=== Records ===

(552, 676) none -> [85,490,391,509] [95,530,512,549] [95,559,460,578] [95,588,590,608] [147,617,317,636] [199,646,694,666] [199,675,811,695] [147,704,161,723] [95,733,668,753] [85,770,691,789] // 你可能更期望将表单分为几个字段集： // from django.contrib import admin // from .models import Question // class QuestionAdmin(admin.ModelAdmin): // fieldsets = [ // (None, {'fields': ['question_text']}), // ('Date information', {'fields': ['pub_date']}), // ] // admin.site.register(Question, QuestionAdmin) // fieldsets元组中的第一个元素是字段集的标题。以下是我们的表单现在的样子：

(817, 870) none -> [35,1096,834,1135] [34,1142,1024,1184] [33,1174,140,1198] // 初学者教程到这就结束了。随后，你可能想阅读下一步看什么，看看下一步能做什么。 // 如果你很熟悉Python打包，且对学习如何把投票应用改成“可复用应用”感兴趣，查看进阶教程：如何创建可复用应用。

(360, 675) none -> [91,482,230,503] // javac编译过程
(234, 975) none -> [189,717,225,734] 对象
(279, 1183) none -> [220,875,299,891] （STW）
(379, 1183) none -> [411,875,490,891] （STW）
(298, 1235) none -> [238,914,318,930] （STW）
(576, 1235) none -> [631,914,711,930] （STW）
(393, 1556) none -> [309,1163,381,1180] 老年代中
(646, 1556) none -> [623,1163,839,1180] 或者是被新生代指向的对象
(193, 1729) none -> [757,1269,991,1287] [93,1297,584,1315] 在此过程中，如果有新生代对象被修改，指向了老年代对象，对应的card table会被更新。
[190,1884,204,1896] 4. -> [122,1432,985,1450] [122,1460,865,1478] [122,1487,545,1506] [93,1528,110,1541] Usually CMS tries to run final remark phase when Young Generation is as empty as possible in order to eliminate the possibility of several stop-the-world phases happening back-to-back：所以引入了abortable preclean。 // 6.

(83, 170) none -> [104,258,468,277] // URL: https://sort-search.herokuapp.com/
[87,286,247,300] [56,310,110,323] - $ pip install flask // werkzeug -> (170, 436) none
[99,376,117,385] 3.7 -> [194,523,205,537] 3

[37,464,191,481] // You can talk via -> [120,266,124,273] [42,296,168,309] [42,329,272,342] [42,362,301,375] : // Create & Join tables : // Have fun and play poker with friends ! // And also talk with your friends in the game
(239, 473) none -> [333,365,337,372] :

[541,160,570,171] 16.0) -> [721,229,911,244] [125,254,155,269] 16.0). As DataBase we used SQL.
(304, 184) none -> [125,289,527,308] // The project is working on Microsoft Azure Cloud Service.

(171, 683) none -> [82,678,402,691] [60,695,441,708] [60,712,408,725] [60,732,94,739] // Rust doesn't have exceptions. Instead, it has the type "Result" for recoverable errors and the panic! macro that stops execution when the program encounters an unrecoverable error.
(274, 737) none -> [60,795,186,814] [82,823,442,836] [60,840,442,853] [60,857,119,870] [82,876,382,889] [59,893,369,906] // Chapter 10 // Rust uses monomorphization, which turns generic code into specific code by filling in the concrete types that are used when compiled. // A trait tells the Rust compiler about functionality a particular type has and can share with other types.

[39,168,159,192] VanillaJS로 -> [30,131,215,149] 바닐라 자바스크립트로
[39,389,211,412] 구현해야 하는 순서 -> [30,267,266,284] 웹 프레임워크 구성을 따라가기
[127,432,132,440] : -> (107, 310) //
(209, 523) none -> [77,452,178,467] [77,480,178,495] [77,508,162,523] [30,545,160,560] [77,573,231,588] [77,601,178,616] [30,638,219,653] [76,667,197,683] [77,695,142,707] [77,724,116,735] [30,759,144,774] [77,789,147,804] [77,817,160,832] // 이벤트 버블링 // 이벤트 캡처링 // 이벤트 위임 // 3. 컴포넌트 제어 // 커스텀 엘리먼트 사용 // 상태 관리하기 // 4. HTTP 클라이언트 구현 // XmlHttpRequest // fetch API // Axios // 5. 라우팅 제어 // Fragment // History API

===

## Task objective
Lines containing the word "with" must be found in the data above and copied.

## Reply to the task
[37,464,191,481] // You can talk via -> [120,266,124,273] [42,296,168,309] [42,329,272,342] [42,362,301,375] : // Create & Join tables : // Have fun and play poker with friends ! // And also talk with your friends in the game
(274, 737) none -> [60,795,186,814] [82,823,442,836] [60,840,442,853] [60,857,119,870] [82,876,382,889] [59,893,369,906] // Chapter 10 // Rust uses monomorphization, which turns generic code into specific code by filling in the concrete types that are used when compiled. // A trait tells the Rust compiler about functionality a particular type has and can share with other types.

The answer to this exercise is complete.